Tuesday, March 20, 2018

The Stone Reader

The Stone Reader: Modern Philosophy in 133 Arguments edited by Peter Catapano and Simon Critchley, 794 pages

This is a collection of essays pulled from the Stone which is a New York Times philosophy blog. Most of the essays are about 2-3 pages long but some are 5-6 or longer. As such, they are not definitive treatments of the subject but usually sketch out a solid argument and leave you thinking.

The essays are organized into four sections: Philosophy, Science, Religion and Morals, and Society. Each section is divided up into subsections that have a more specific topic. Some examples are: New impressions of an old profession; Rethinking thinkers; Can science explain everything?; Blinded by neuroscience?; Morality's god problem; Some hard moral cases; Black, white, or other; and Freedom from the barrel of a gun.

I sometimes wished that the essays were longer but appreciated them for what they were. Some authors had several essays featured and I realized that I disagreed with a couple of them almost every time. Notably, this book lacked an index which would have been helpful at times.

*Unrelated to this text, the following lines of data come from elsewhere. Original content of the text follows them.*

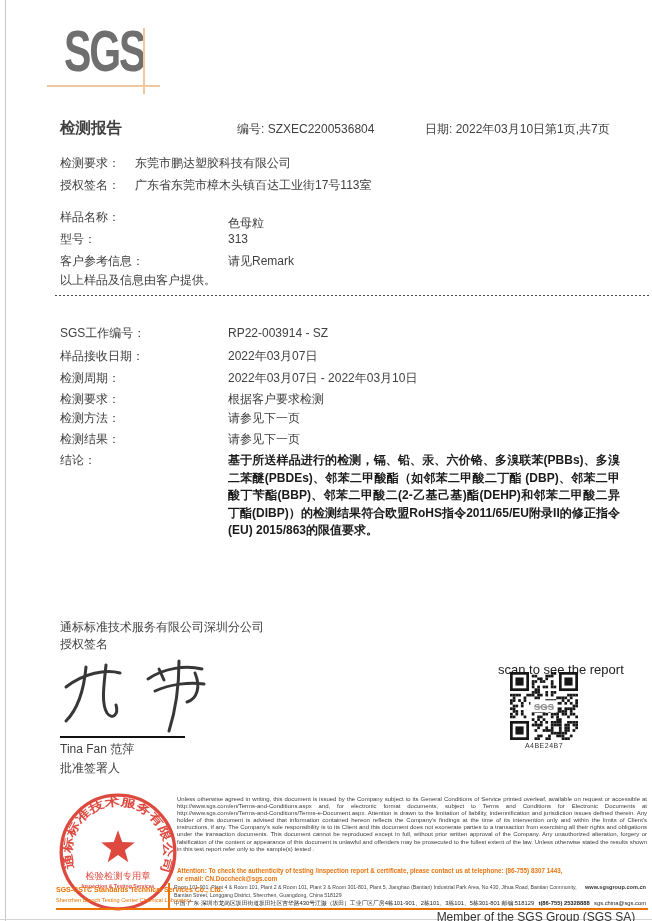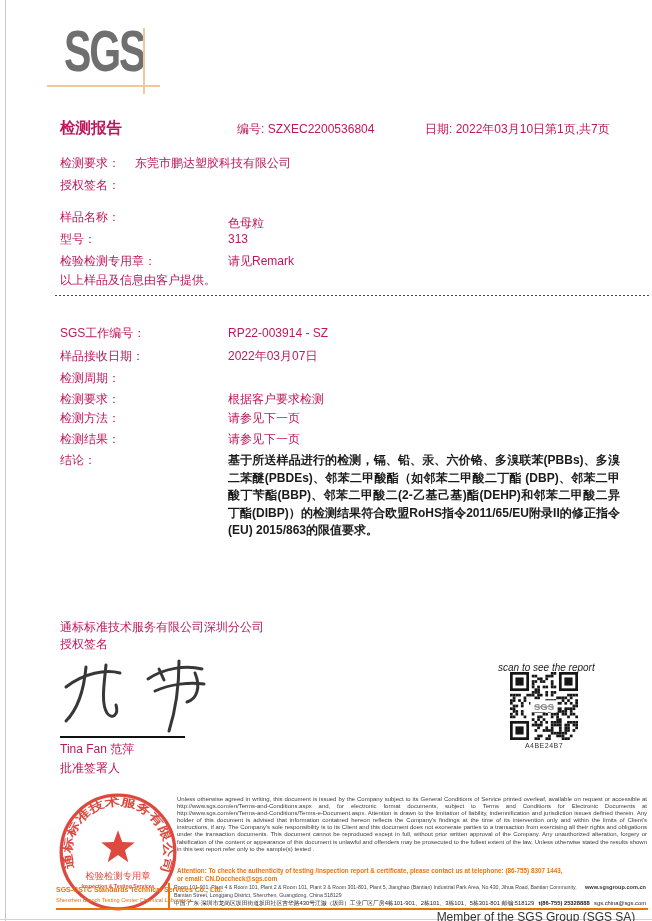--- a/index.html
+++ b/index.html
@@ -7,7 +7,7 @@
   .page { position:relative; width:652px; height:921px; background:#ffffff; overflow:hidden;
           font-family:"Liberation Sans", sans-serif; color:#1a1a1a; }
   .abs { position:absolute; }
-  .lbl { font-size:12px; line-height:15px; color:#be185d; white-space:nowrap; }
+  .lbl { font-size:12px; line-height:15px; color:#404040; white-space:nowrap; }
   .title { font-size:15.5px; font-weight:bold; }
   .logo { font-size:57px; font-weight:bold; color:#6f6f6f; letter-spacing:-3px;
           display:inline-block; transform:scaleX(.72); transform-origin:0 50%; line-height:58px; }

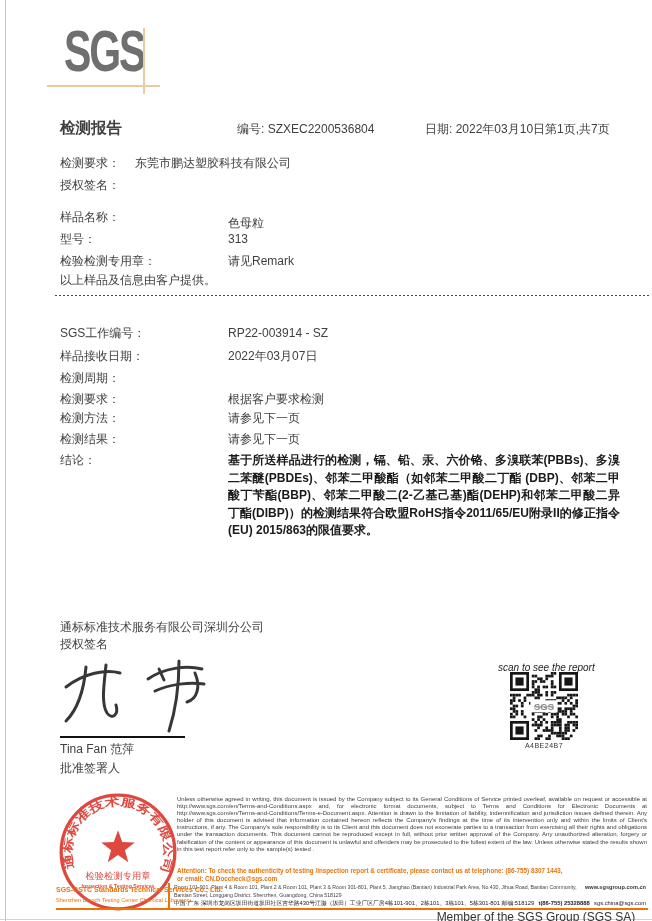--- a/index.html
+++ b/index.html
@@ -53,6 +53,7 @@
   <div class="abs lbl" style="left:60px;top:156px">检测要求：</div>
   <div class="abs lbl" style="left:135px;top:156px">东莞市鹏达塑胶科技有限公司</div>
   <div class="abs lbl" style="left:60px;top:178px">授权签名：</div>
+  <div class="abs lbl" style="left:135px;top:178px">广东省东莞市樟木头镇百达工业街17号113室</div>
 
   <div class="abs lbl" style="left:60px;top:210px">样品名称：</div>
   <div class="abs lbl" style="left:228px;top:216px">色母粒</div>

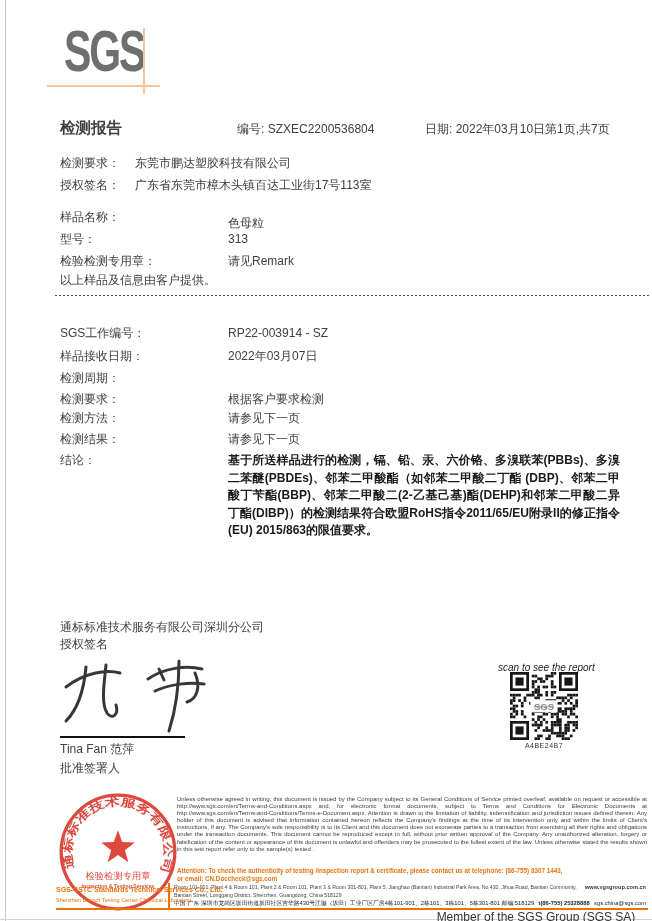--- a/index.html
+++ b/index.html
@@ -59,7 +59,7 @@
   <div class="abs lbl" style="left:228px;top:216px">色母粒</div>
   <div class="abs lbl" style="left:60px;top:232px">型号：</div>
   <div class="abs lbl" style="left:228px;top:232px">313</div>
-  <div class="abs lbl" style="left:60px;top:254px">检验检测专用章：</div>
+  <div class="abs lbl" style="left:60px;top:254px">客户参考信息：</div>
   <div class="abs lbl" style="left:228px;top:254px">请见Remark</div>
   <div class="abs lbl" style="left:60px;top:273px">以上样品及信息由客户提供。</div>
 

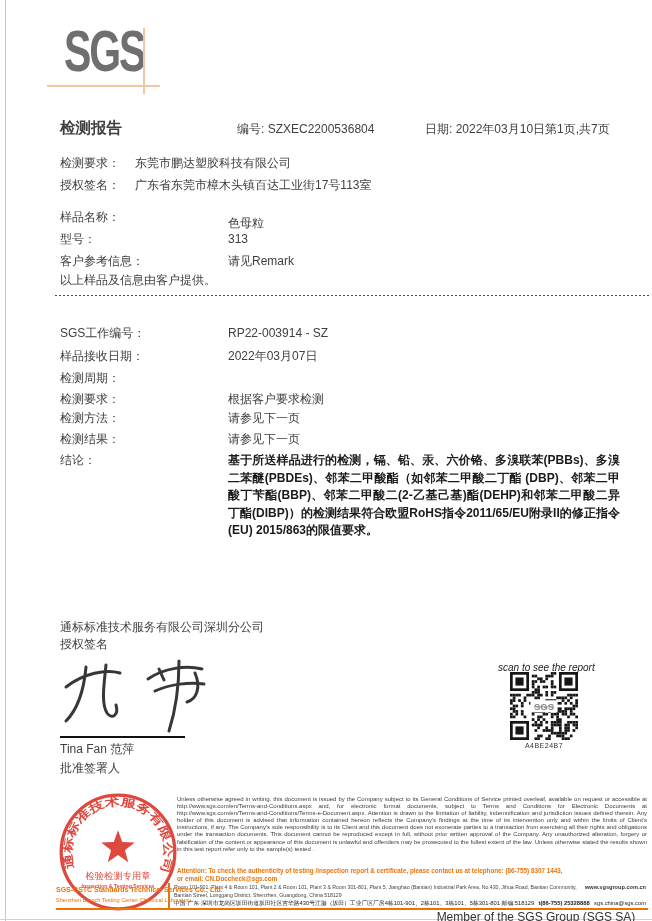--- a/index.html
+++ b/index.html
@@ -70,6 +70,7 @@
   <div class="abs lbl" style="left:60px;top:349px">样品接收日期：</div>
   <div class="abs lbl" style="left:228px;top:349px">2022年03月07日</div>
   <div class="abs lbl" style="left:60px;top:371px">检测周期：</div>
+  <div class="abs lbl" style="left:228px;top:371px">2022年03月07日 - 2022年03月10日</div>
   <div class="abs lbl" style="left:60px;top:392px">检测要求：</div>
   <div class="abs lbl" style="left:228px;top:392px">根据客户要求检测</div>
   <div class="abs lbl" style="left:60px;top:411px">检测方法：</div>

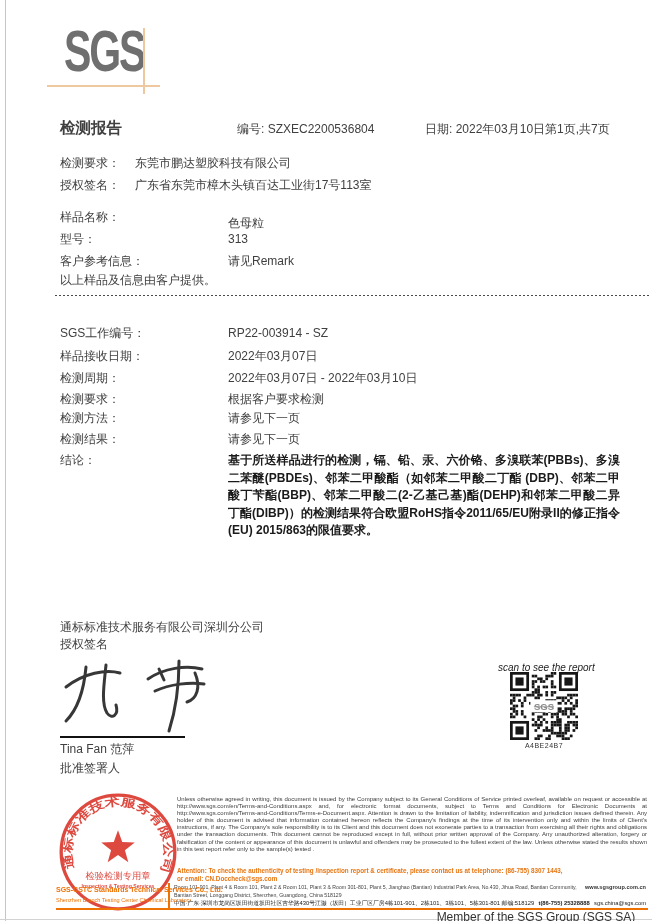--- a/index.html
+++ b/index.html
@@ -16,7 +16,7 @@
   .dashline { height:1px; background:repeating-linear-gradient(90deg,#4a4a4a 0 2px,transparent 2px 4px); }
   .para { font-size:12px; line-height:17.5px; color:#1a1a1a; text-align:justify;font-weight:bold; }
   .sig-line { height:1.5px; background:#111; }
-  .qr-caption { font-size:10px; color:#222; text-align:right; white-space:nowrap;font-style:italic; }
+  .qr-caption { font-size:13px; color:#222; text-align:right; white-space:nowrap; }
   .qr-code-text { font-size:7px; color:#333; text-align:center; letter-spacing:.5px; }
   .disclaimer { font-size:6px; line-height:7.1px; color:#3d3d3d; text-align:justify; }
   .attention { font-size:6.3px; line-height:7.6px; font-weight:bold; color:#e87511; }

A lot of the essays in the Society section were more opinion than a well laid out argument which may or may not be appropriate depending on your opinion. I liked that a lot of the essays are relevant. They are 5-7 years old at this point but the subjects are ones that society is still working on such as race, diversity and guns. I liked that there were either several essays on the same or a similar subject and that some of the essays were rebuttals of the one right before it and even responses to the rebuttals. Overall, I rate this book pretty highly and would recommend it for what it is - short modern philosophical arguments.